JORDAN WEST WEBPAGE


SAVE A CHILD'S LIFE


The photo above is of our grandson, "the sweetest little angel", who died as the result of airbag deployment, driving with his grandmother in a parking lot, when the car they were in bumped a planter curb at about 5-10 mph...



HOW COULD A GOVERNMENT-MANDATED SAFETY DEVICE DESIGNED TO SAVE LIVES KILL A CHILD WEARING A SEAT BELT, BEING DRIVEN AT 5-10 MPH?

One week after the October 10 "accident" , stories in the Salt Lake Tribune, here in Utah, carried details of the death. The medical examiner said "the air bag definitely caused the death of the boy- by breaking his neck."

After checking out information on the airbag tragedy, North Salt Lake Police Chief Val Wilson said "We don't feel there was any negligence on her ( Lynn Oliver's ) part", and "the damage to the car was minimal," proving the car was traveling at a slow speed.

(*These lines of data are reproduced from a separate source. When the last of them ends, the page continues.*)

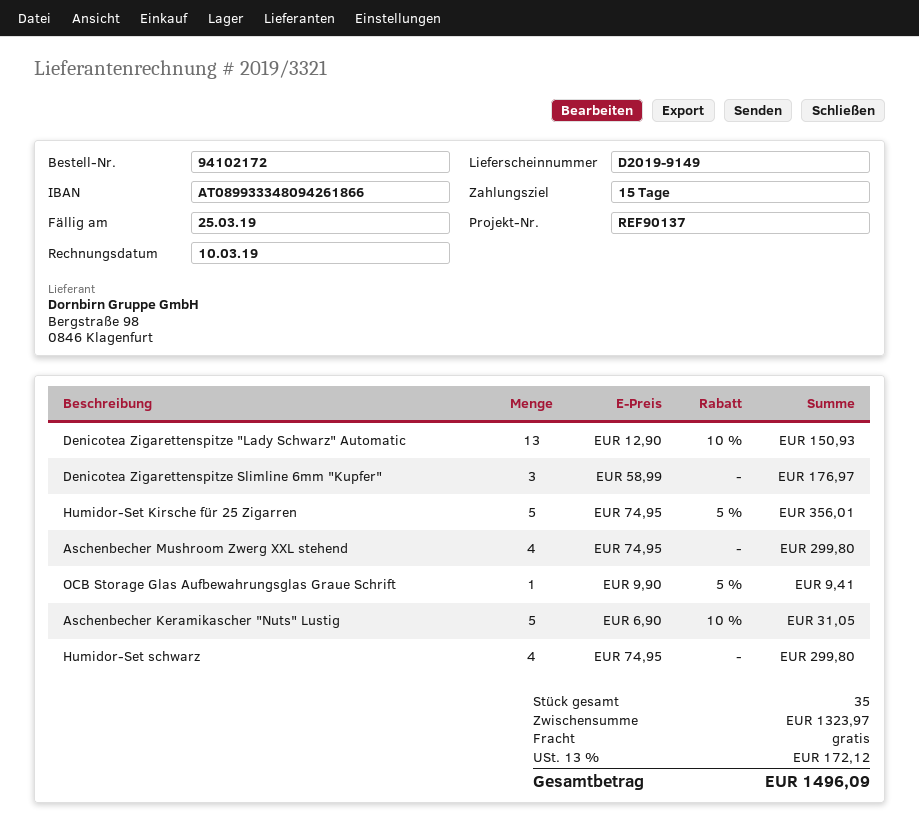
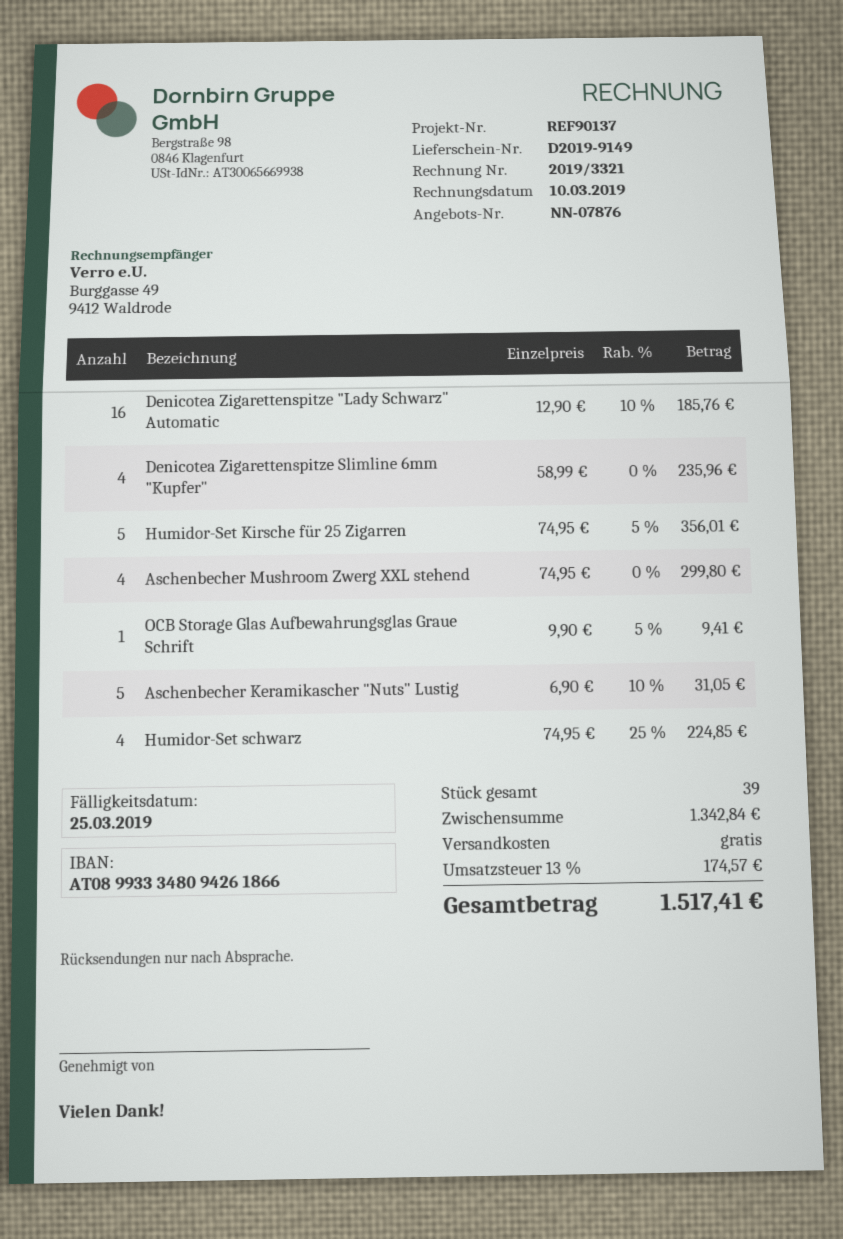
Denicotea Zigarettenspitze "Lady Schwarz" Automatic: 13 x 12.90 - 10% = 150.93 -> 16 x 12.90 - 10% = 185.76
Denicotea Zigarettenspitze Slimline 6mm "Kupfer": 3 x 58.99 = 176.97 -> 4 x 58.99 = 235.96
Humidor-Set schwarz: 4 x 74.95 = 299.80 -> 4 x 74.95 - 25% = 224.85
total quantity: 35 -> 39
subtotal: 1323.97 -> 1342.84
tax: 13% = 172.12 -> 13% = 174.57
total: 1496.09 -> 1517.41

"Investigators" from General Motors and the NHTSB ( National Highway Transportation Safety Board ) came into North Salt Lake to determine whether Jordan was wearing his seat belt at the time of the air-bag deployment.

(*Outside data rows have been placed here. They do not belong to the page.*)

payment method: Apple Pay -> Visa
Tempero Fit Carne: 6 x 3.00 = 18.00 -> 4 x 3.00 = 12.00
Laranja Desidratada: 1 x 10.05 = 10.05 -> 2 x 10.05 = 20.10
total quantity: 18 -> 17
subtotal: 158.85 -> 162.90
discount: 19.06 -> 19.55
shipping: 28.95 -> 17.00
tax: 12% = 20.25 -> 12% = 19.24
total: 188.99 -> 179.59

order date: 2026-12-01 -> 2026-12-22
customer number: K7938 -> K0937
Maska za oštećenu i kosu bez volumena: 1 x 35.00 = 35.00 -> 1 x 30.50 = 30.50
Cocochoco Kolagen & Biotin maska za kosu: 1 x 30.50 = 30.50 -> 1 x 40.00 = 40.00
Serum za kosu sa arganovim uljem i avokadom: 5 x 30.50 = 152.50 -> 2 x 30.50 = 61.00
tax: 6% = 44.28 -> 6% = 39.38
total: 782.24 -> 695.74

The auto-maker and the airbag manufacturer didn't seem to be being targeted here with regards to the equipment that "led to the death of the boy." No, the focus was now on whether he had been in his seatbelt. At the "reported" 10- 15 miles an hour, it would not have killed him anyway, so why was the investigation looking into this area when, in fact, the air-bag was responsible for the boy's death?



Mrs. Oliver had already told police she personally strapped him into the seatbelt and Police Chief Wilson stated "the dual airbags inflated, twisting Jordan's head and killing him." So why were the investigator's hanging around looking into 'who didn't buckle who up'?

Their answer in the Tribune article was, "We felt we needed to know what happened in this incident", agency spokesman Tim Hurd said. He went on to say, "the case joins a number of others in which air bags deployed and children in passenger seats died " , and that no other deaths involved a Camaro Z28.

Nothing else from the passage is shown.